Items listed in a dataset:

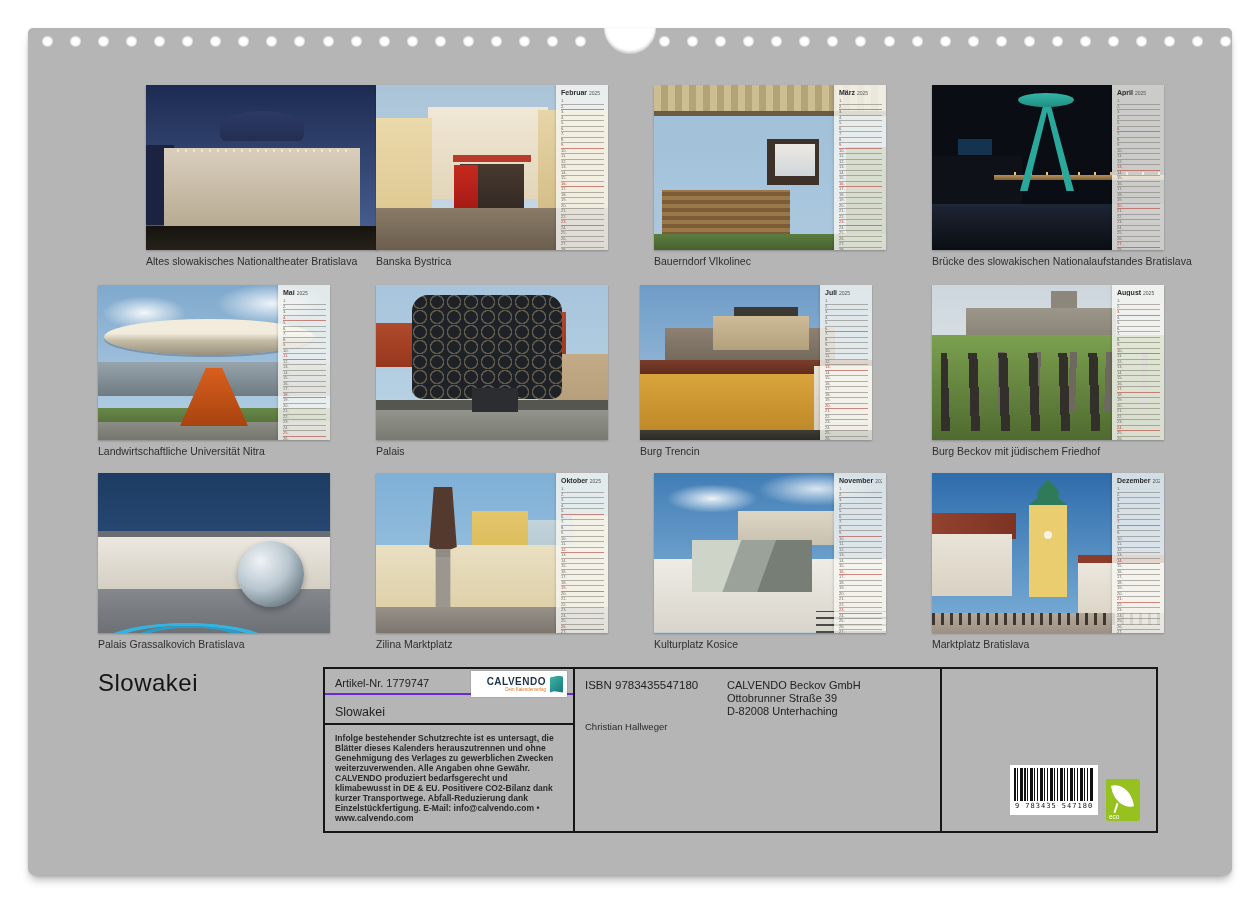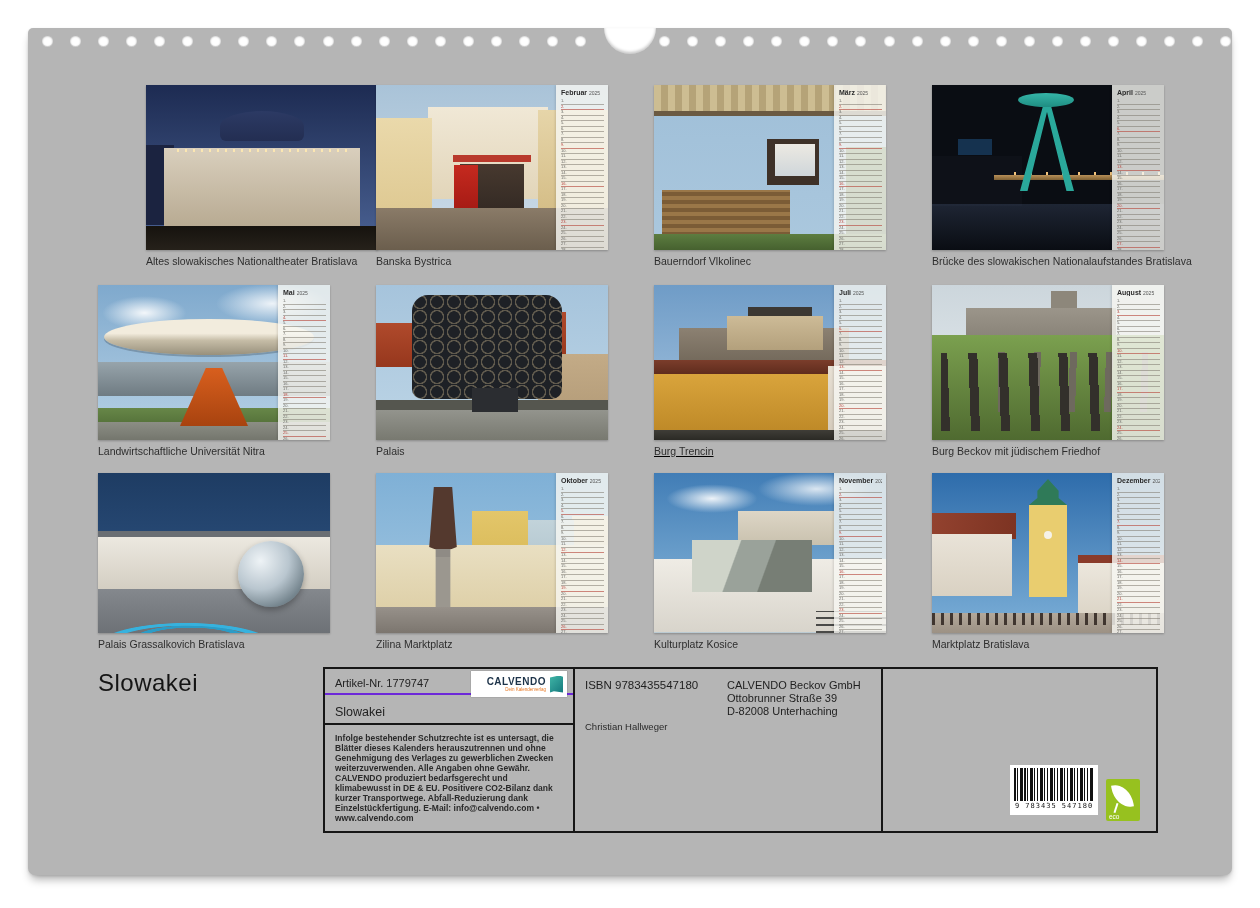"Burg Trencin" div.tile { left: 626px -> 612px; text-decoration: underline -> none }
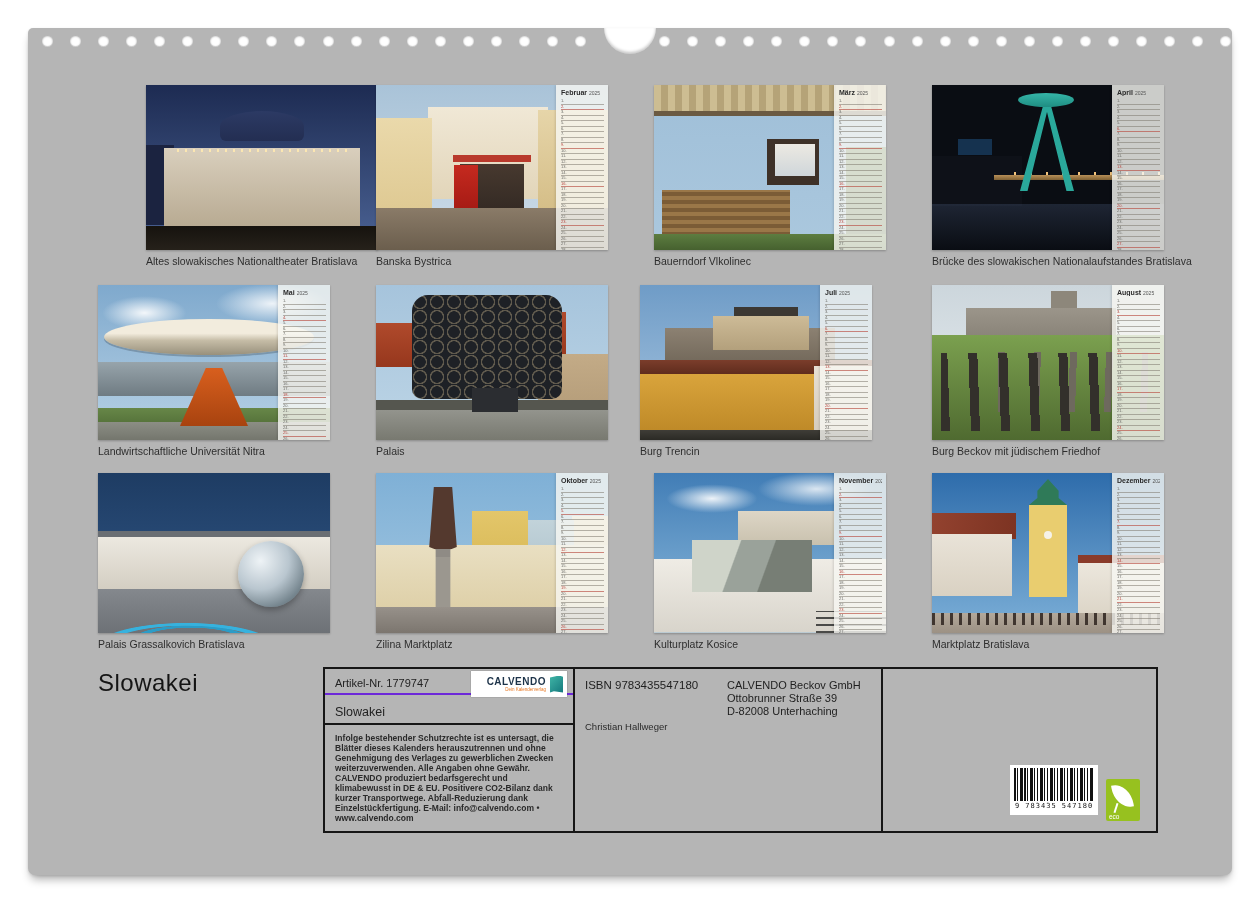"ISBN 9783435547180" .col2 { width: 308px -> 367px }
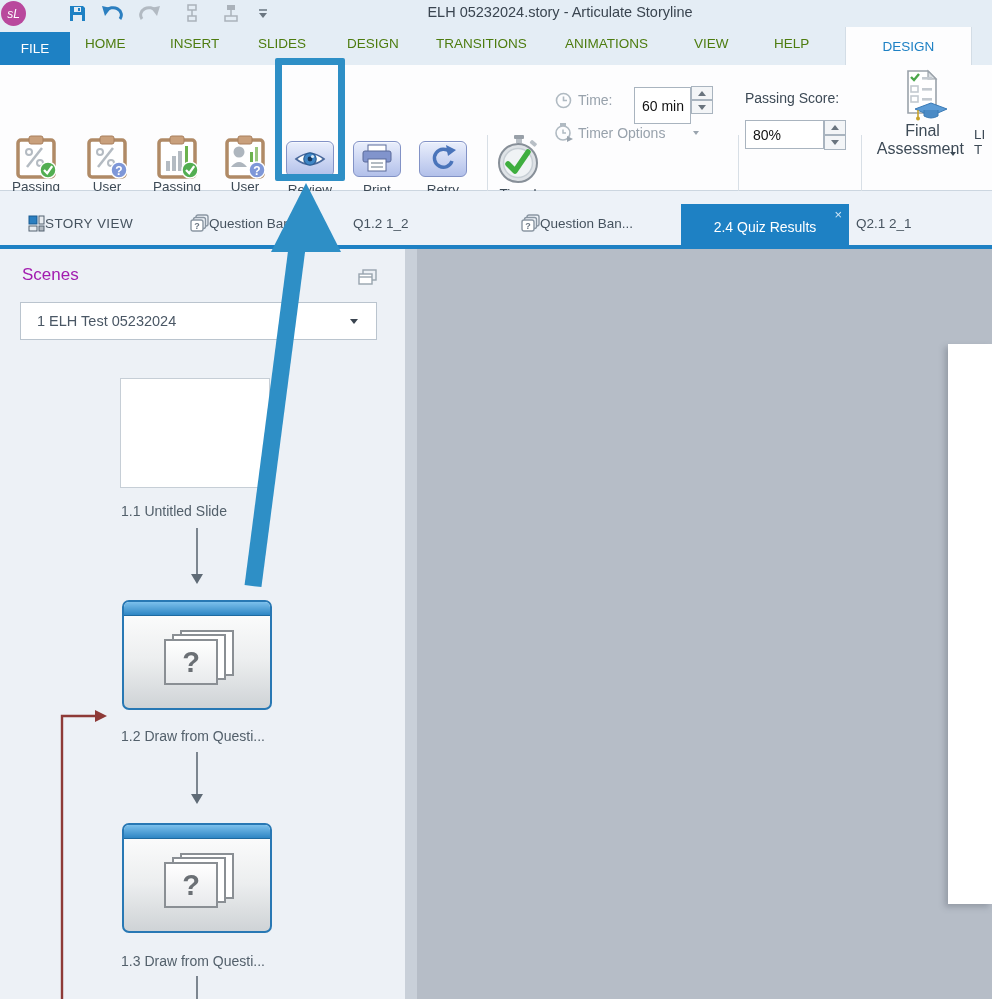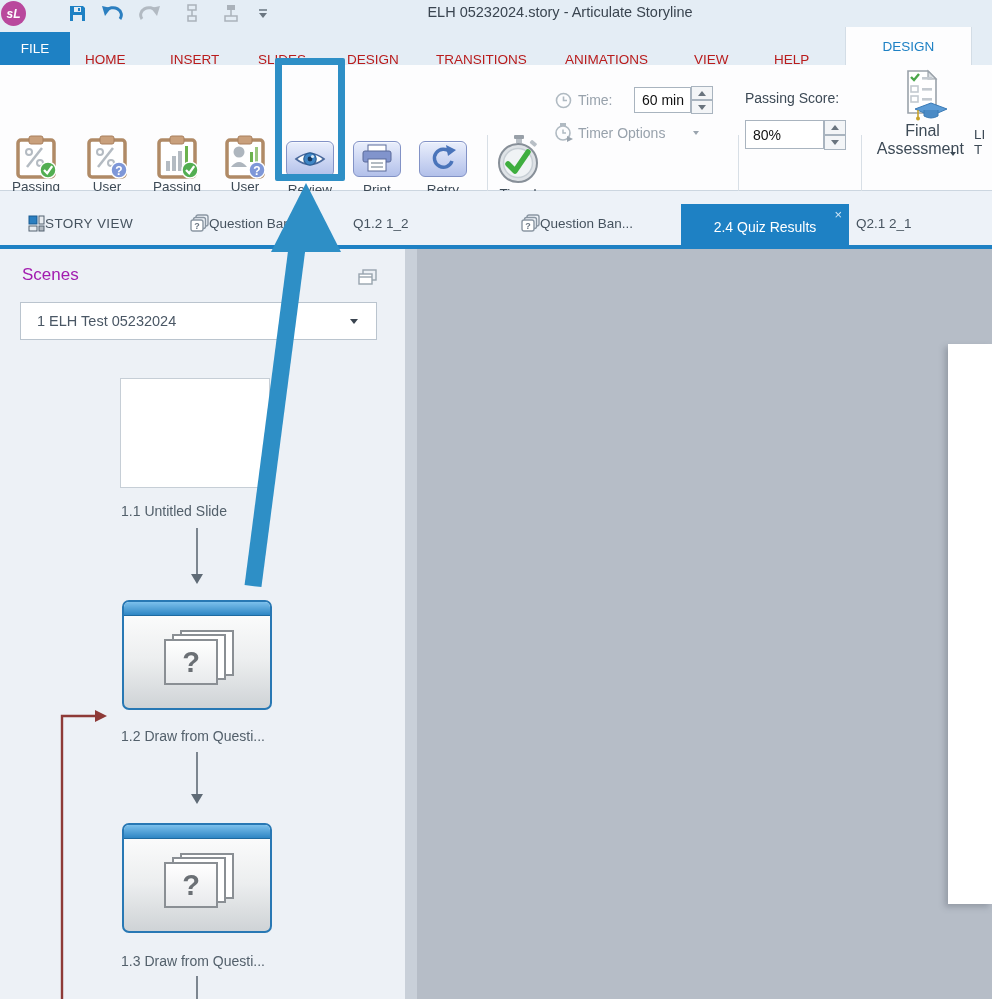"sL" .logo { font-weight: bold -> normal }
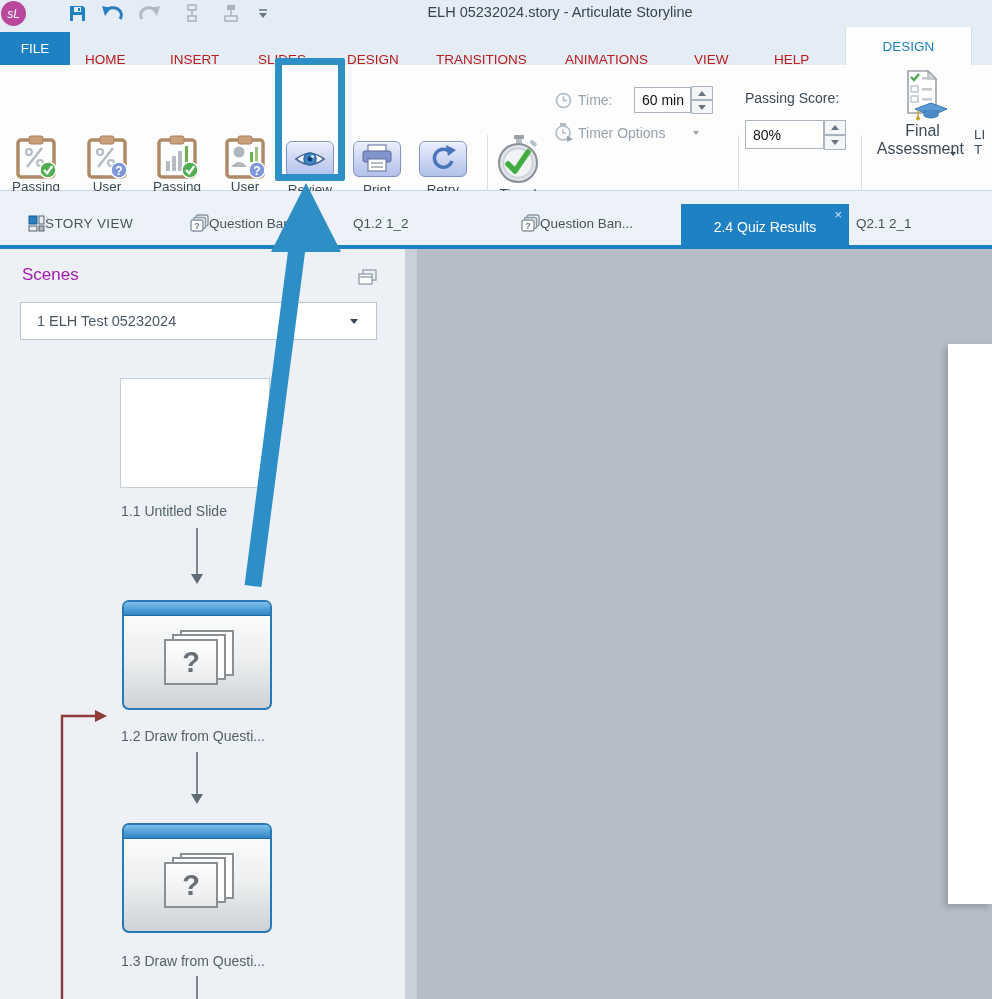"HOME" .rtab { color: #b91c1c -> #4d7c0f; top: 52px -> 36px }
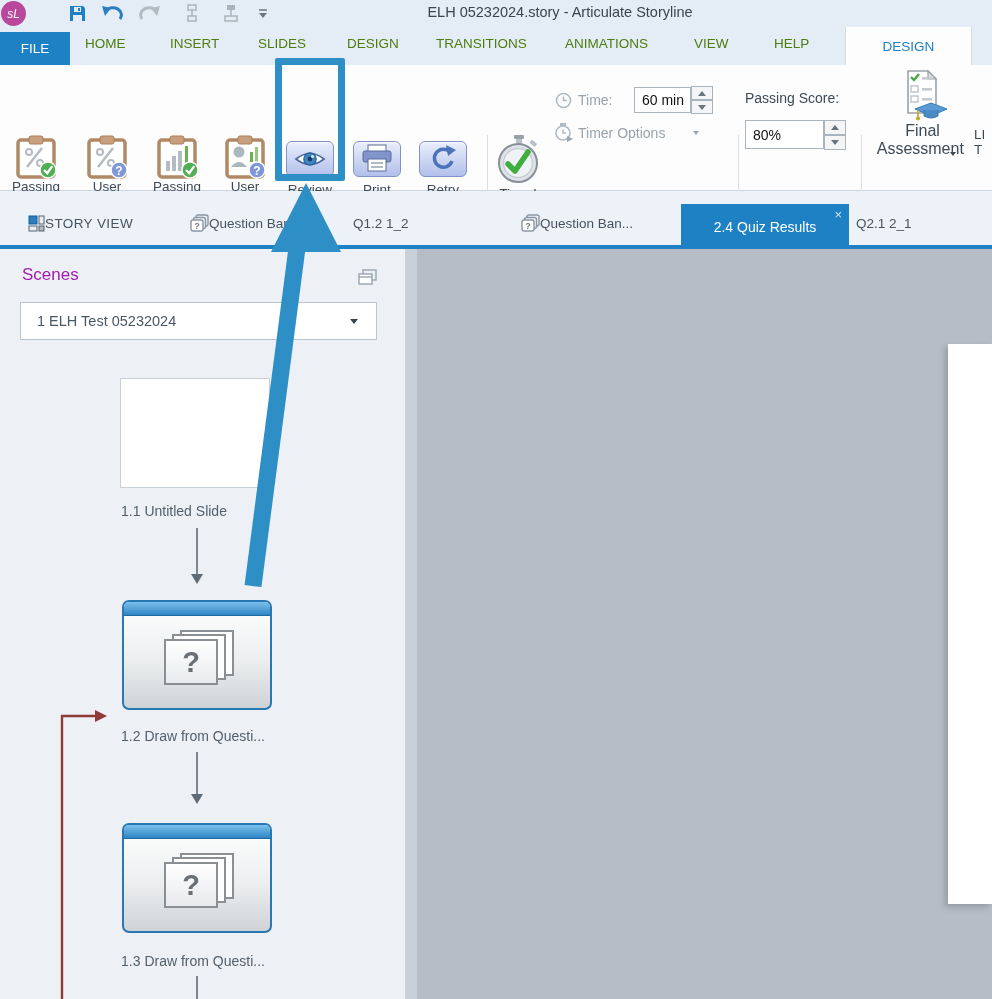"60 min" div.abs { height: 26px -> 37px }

**TASK DETAILS:** All records above need to be returned exactly. Omit the pictures.

**SOLUTION FOR THIS EXERCISE:**
"Burg Trencin" div.tile { left: 626px -> 612px; text-decoration: underline -> none }
"ISBN 9783435547180" .col2 { width: 308px -> 367px }
"sL" .logo { font-weight: bold -> normal }
"HOME" .rtab { color: #b91c1c -> #4d7c0f; top: 52px -> 36px }
"60 min" div.abs { height: 26px -> 37px }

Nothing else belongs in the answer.